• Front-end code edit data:
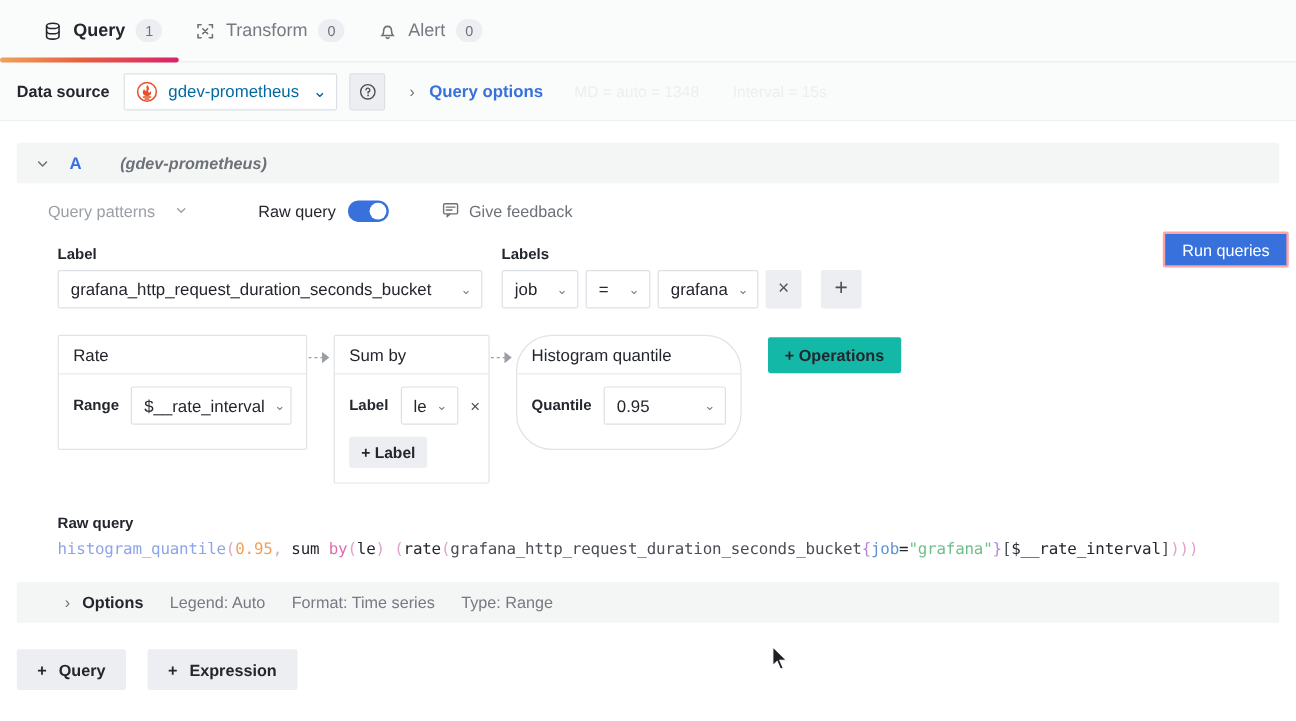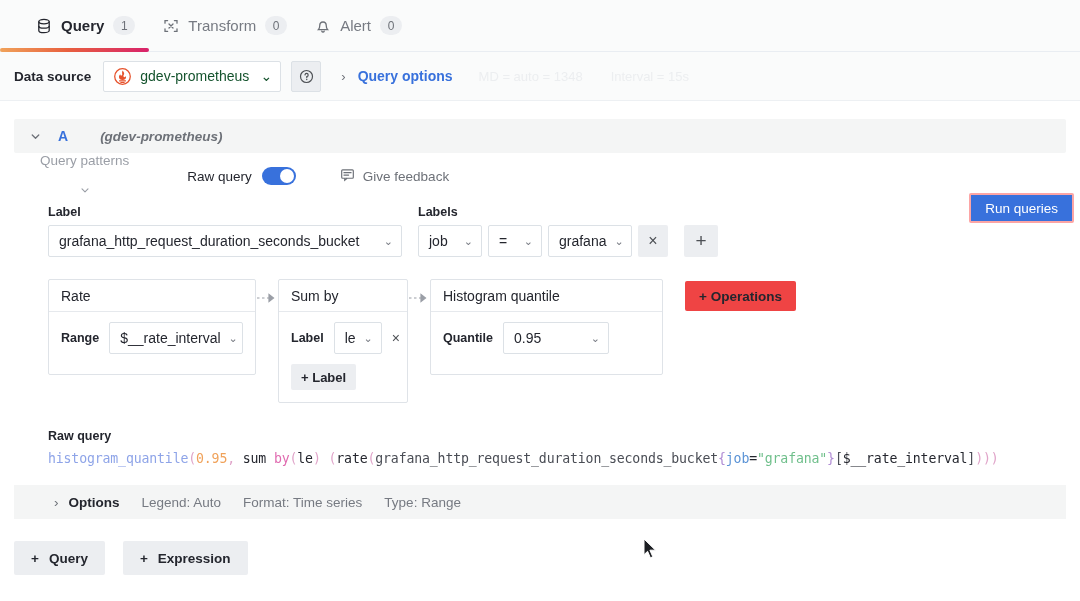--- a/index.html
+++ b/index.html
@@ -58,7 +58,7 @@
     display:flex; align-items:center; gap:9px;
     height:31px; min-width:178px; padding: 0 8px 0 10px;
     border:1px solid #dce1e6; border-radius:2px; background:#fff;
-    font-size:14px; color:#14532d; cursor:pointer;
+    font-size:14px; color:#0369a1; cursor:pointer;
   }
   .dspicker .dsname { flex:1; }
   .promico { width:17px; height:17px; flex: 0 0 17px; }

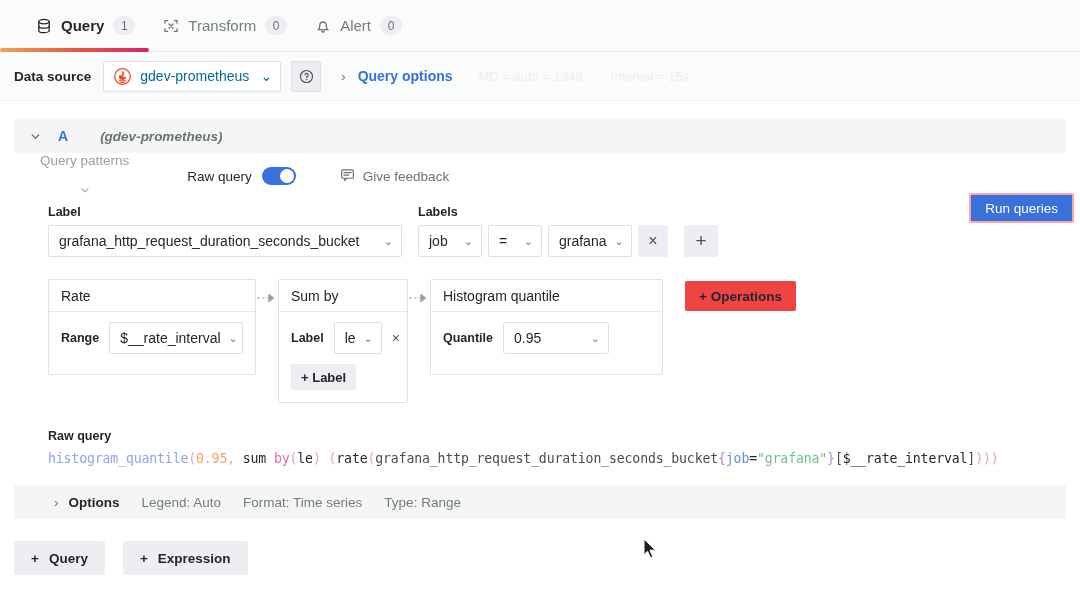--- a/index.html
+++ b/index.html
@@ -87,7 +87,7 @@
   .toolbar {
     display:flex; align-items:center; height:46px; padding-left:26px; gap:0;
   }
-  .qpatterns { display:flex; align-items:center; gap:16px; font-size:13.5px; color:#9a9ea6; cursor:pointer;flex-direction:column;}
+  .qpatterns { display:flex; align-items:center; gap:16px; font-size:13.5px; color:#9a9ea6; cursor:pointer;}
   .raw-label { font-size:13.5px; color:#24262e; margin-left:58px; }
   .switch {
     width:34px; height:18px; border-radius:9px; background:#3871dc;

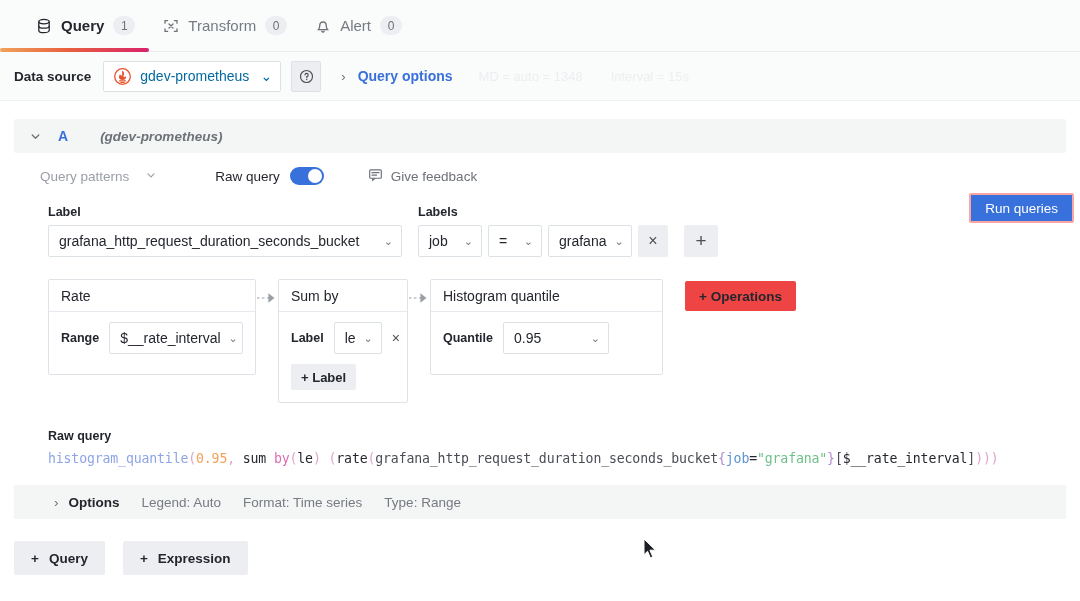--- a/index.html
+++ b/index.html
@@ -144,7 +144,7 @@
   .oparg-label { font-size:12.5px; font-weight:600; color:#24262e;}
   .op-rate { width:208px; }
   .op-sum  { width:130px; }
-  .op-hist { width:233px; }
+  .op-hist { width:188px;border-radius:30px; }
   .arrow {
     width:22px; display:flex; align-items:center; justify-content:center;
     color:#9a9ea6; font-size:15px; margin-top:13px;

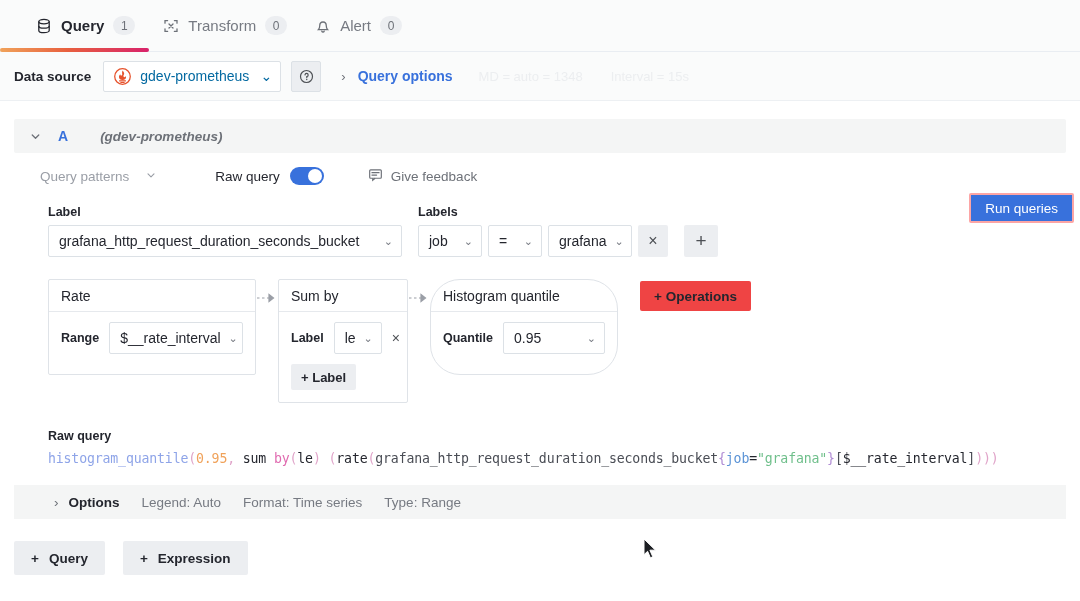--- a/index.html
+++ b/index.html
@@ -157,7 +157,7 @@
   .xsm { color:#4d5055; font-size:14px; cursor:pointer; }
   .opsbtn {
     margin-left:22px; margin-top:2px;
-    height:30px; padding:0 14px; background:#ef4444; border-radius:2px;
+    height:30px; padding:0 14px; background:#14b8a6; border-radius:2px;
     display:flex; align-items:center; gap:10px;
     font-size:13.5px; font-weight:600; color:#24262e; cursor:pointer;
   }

• BRIEF: Go over the data and return every line that includes the word "label".

• TASK ANSWER:
   .raw-label { font-size:13.5px; color:#24262e; margin-left:58px; }
   .oparg-label { font-size:12.5px; font-weight:600; color:#24262e;}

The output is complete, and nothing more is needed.